- Source records
※ ※ ※
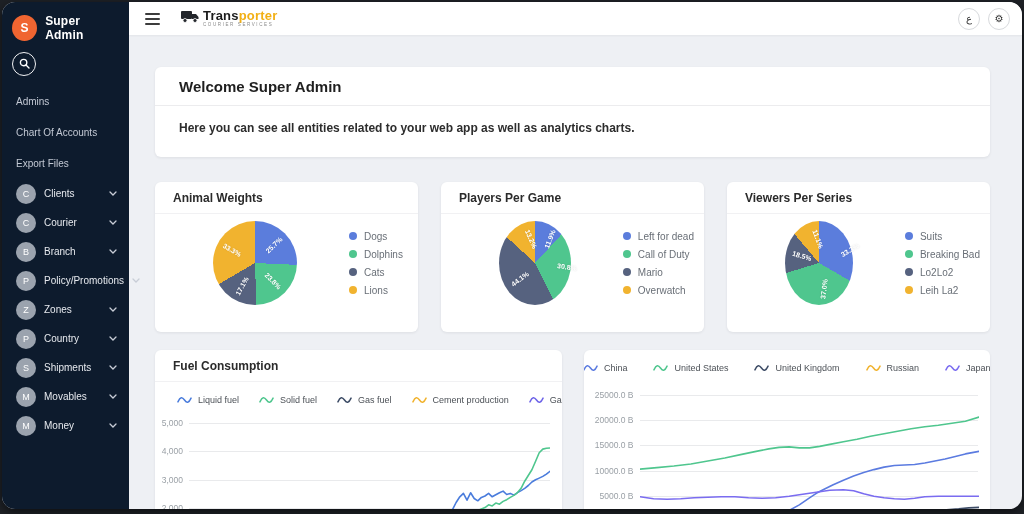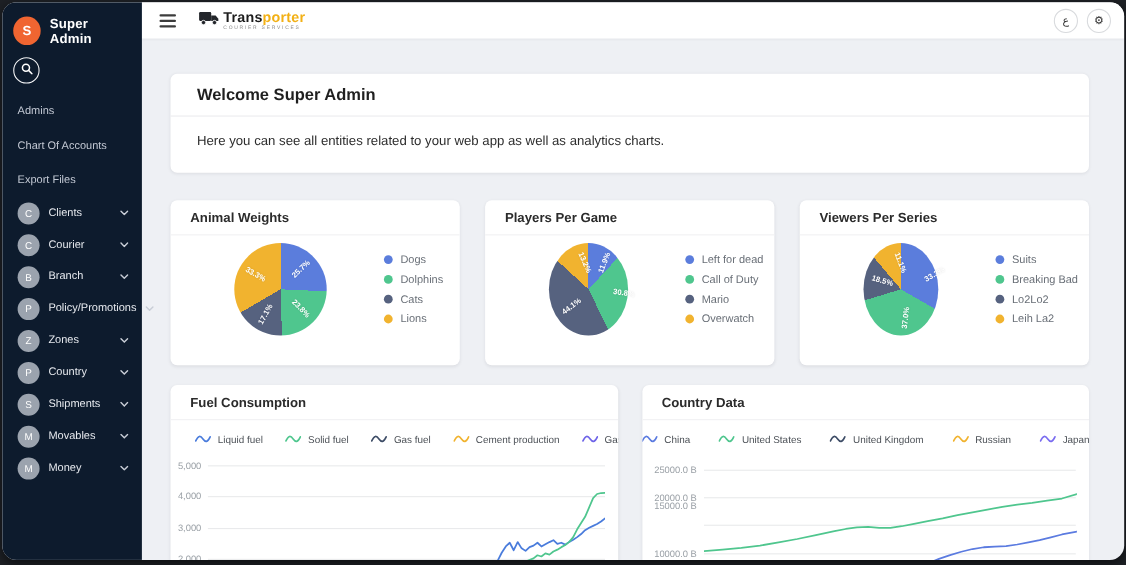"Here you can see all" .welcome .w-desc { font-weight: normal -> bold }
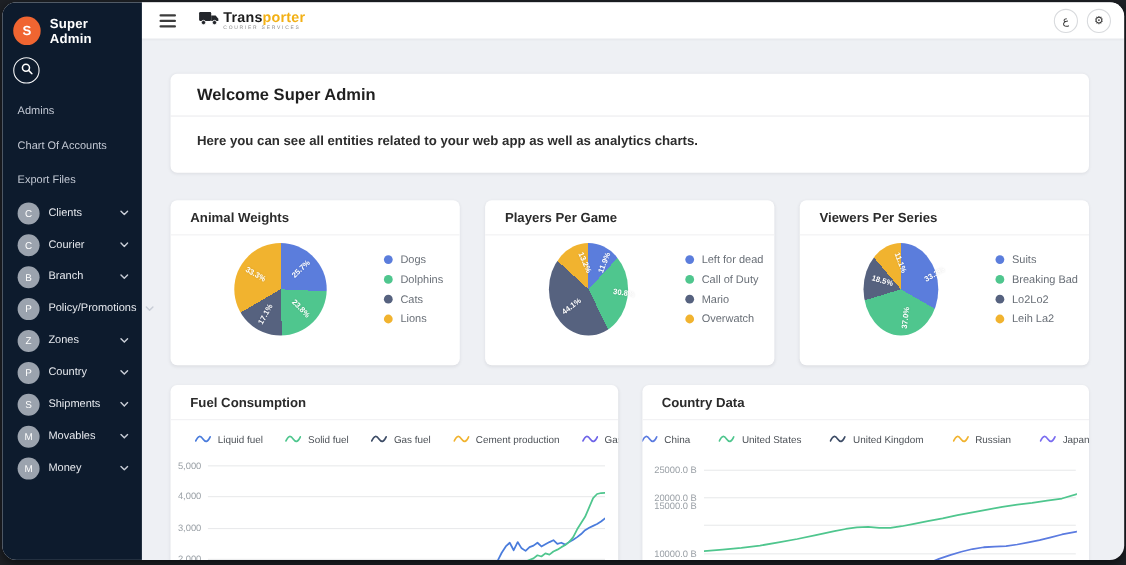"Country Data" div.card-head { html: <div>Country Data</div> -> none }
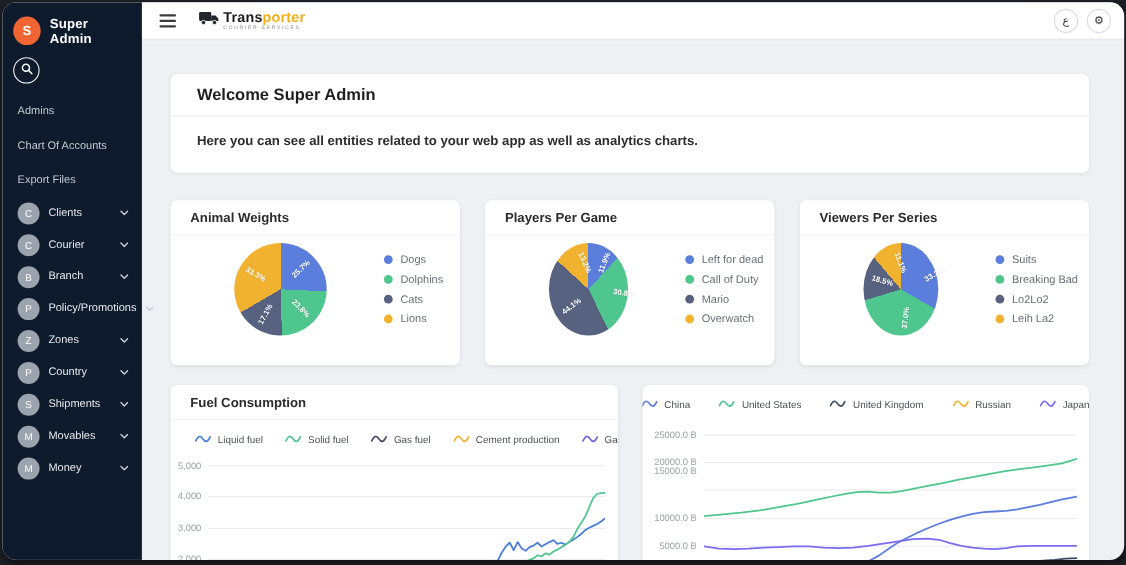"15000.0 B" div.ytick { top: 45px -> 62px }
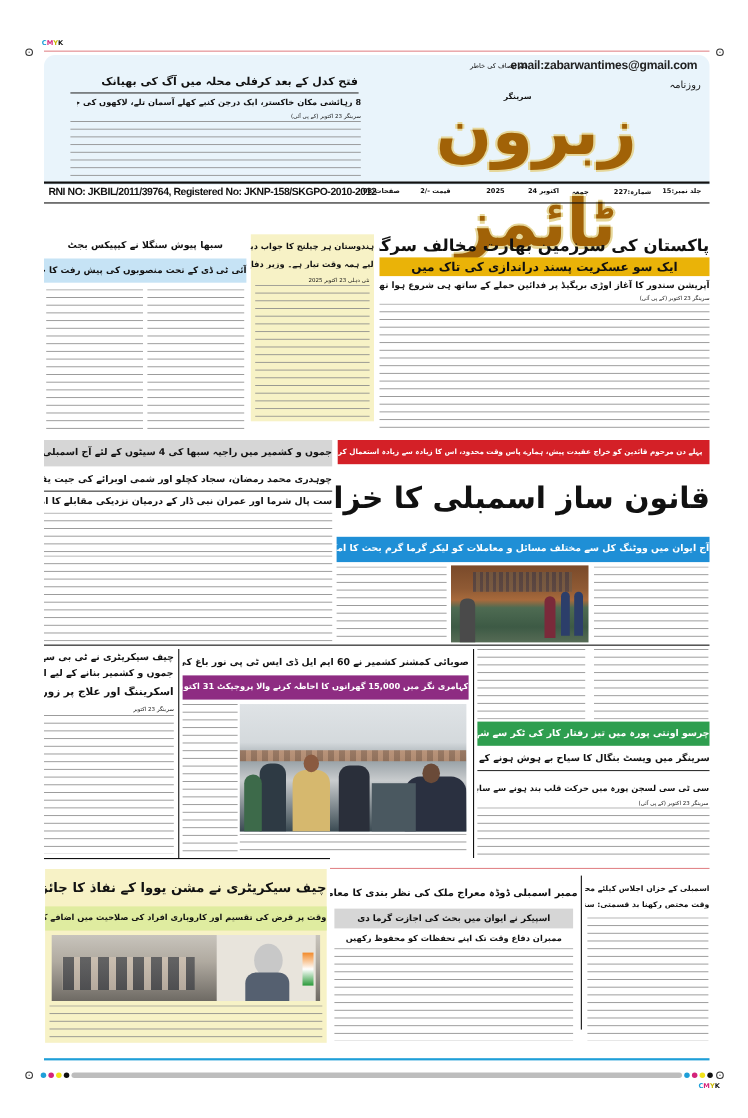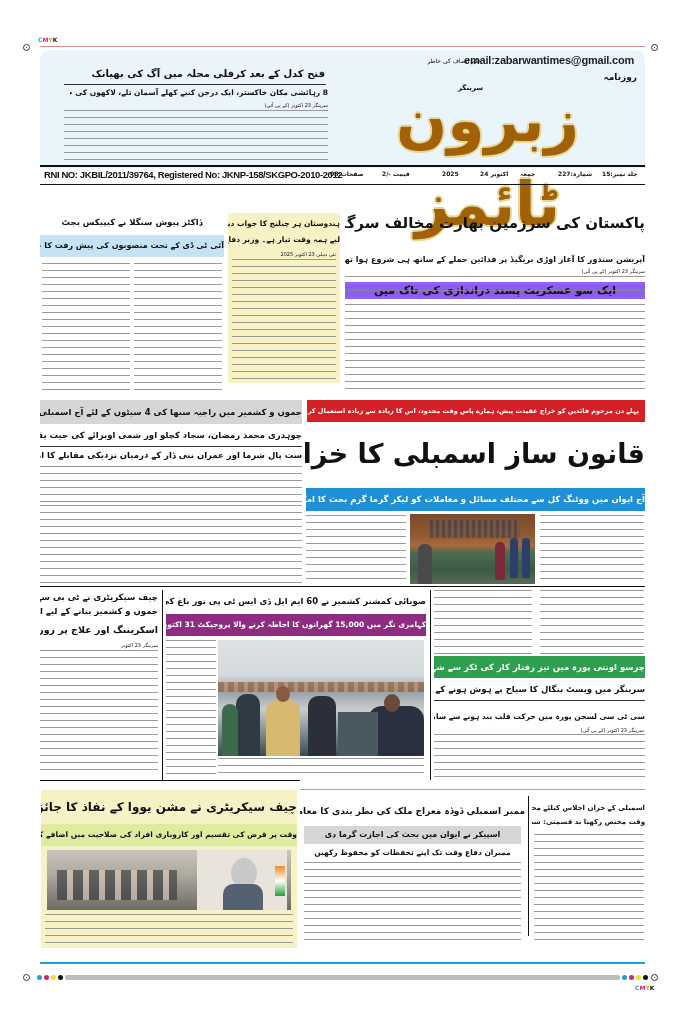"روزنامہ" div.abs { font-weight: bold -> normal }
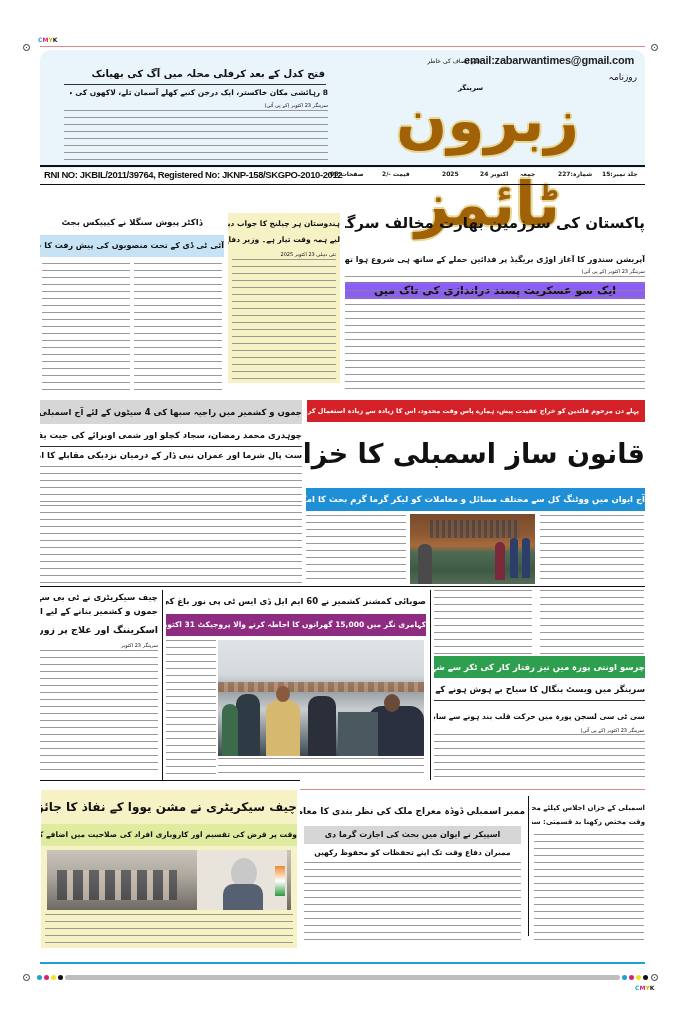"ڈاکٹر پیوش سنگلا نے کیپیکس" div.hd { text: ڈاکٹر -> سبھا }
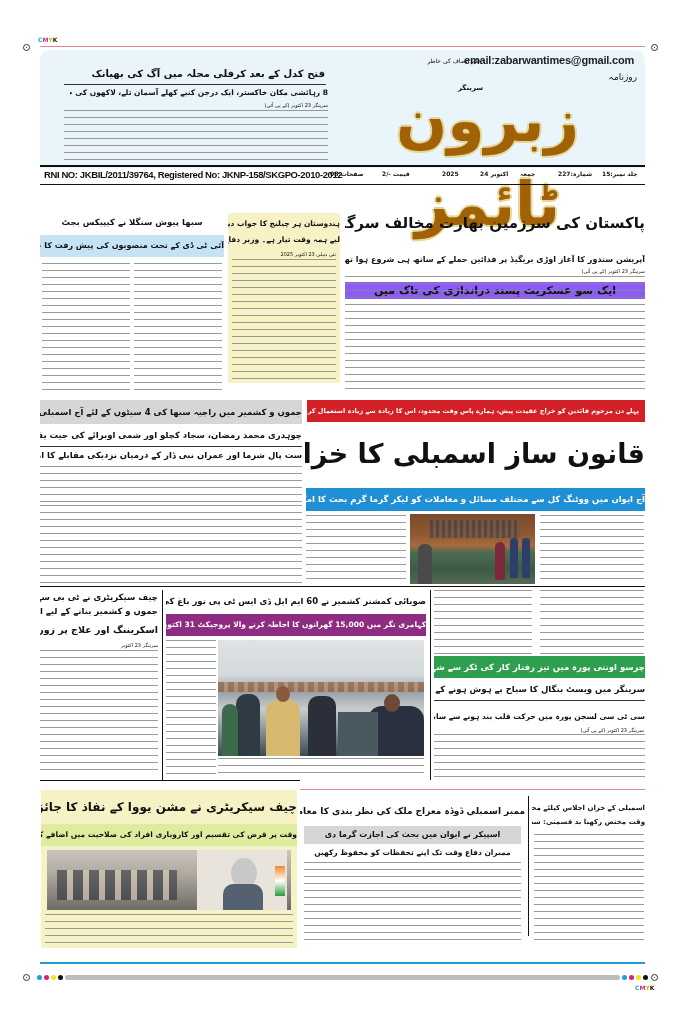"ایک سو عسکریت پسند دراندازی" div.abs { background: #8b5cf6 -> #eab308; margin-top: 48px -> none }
※ ※ ※
Copy out the data verbatim, with no pictures.

- Completed task
"Here you can see all" .welcome .w-desc { font-weight: normal -> bold }
"Country Data" div.card-head { html: <div>Country Data</div> -> none }
"15000.0 B" div.ytick { top: 45px -> 62px }
"روزنامہ" div.abs { font-weight: bold -> normal }
"ڈاکٹر پیوش سنگلا نے کیپیکس" div.hd { text: ڈاکٹر -> سبھا }
"ایک سو عسکریت پسند دراندازی" div.abs { background: #8b5cf6 -> #eab308; margin-top: 48px -> none }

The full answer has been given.